Separating device for cleaning machine and cleaning machine

Technical Field

The utility model belongs to the field of household washing and cleaning, and particularly relates to a separating device for a cleaning machine and the cleaning machine.

Background

The cleaning machine is a floor cleaning machine or a floor sweeping machine, the floor brush component of the cleaning machine cleans the mixture such as dust mixed with water vapor on the floor into the cavity, the mixture subsequently enters the separating device for separation, the separated sewage and garbage are deposited into the storage cavity of the separating device, and clean air is discharged.

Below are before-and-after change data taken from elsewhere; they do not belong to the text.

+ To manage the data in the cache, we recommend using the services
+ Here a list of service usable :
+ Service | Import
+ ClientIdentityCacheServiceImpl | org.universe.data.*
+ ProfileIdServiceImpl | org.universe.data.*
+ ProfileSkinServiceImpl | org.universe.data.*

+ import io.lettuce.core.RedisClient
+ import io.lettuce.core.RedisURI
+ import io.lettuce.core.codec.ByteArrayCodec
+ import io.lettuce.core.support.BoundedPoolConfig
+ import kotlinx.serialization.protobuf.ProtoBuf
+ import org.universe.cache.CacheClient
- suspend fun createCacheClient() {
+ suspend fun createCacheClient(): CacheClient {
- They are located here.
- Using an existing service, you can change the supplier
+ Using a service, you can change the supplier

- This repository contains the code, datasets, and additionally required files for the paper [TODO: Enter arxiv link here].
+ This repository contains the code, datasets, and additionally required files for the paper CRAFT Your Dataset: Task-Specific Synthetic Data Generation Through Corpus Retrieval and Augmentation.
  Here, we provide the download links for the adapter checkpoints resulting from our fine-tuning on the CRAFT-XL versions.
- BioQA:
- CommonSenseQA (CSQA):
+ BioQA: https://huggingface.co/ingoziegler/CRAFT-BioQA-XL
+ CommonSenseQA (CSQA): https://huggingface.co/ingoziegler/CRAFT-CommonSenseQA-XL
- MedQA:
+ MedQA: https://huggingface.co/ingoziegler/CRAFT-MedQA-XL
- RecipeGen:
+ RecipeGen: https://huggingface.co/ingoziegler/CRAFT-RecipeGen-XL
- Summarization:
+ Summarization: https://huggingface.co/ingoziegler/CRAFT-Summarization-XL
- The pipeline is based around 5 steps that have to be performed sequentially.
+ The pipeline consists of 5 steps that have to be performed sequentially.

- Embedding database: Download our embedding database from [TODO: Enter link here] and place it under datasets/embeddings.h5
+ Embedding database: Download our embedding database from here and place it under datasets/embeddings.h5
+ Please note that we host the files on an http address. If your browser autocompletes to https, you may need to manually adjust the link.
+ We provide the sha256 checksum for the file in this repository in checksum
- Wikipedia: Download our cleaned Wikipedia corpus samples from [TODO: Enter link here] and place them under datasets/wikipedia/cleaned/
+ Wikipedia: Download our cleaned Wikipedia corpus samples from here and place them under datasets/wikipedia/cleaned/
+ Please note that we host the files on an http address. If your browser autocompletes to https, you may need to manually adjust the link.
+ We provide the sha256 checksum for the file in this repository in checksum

The present cleaner, such as the Chinese patent application for cleaning floor machine and cleaning floor machine of the present inventor, its patent number is ZL202221605318.9 (grant bulletin number is CN 217852751U), has disclosed a kind of separation module used for cleaning floor machine, including the body, there are chambers in the interior, the chamber has air outlets, there are air passages communicating with air outlets and located upstream of air outlets in the chamber; the separating piece is positioned in the cavity and is at least used for separating dust and liquid, and the separating module is provided with an air inlet channel which is used for being communicated with the cleaning module of the sweeper, and the air inlet channel supplies air into the cavity tangentially.

When water enters the air inlet channel, the air inlet channel supplies water to enter the cavity tangentially, the air flows along the shortest path, the sewage is pushed to move along the inner wall of the air inlet channel, the air flow at the air outlet of the air inlet channel drives the adhered sewage to directly wash to the bottom of the cavity, water is easy to be caused, namely, the water stored at the bottom of the cavity flows upwards to enter the air flow, and finally the water can contact, wet and block the filter structure and/or the fan, so that the service life of the filter structure and/or the fan is influenced.

Thus, there is a need for further improvements to existing separation devices.

Disclosure of Invention

The first technical problem to be solved by the present utility model is to provide a separating device for a cleaning machine, which reduces the probability of sewage flowing upwards in a water storage cavity, aiming at the current state of the art.

The second technical problem to be solved by the utility model is to provide a cleaning machine with the separating device.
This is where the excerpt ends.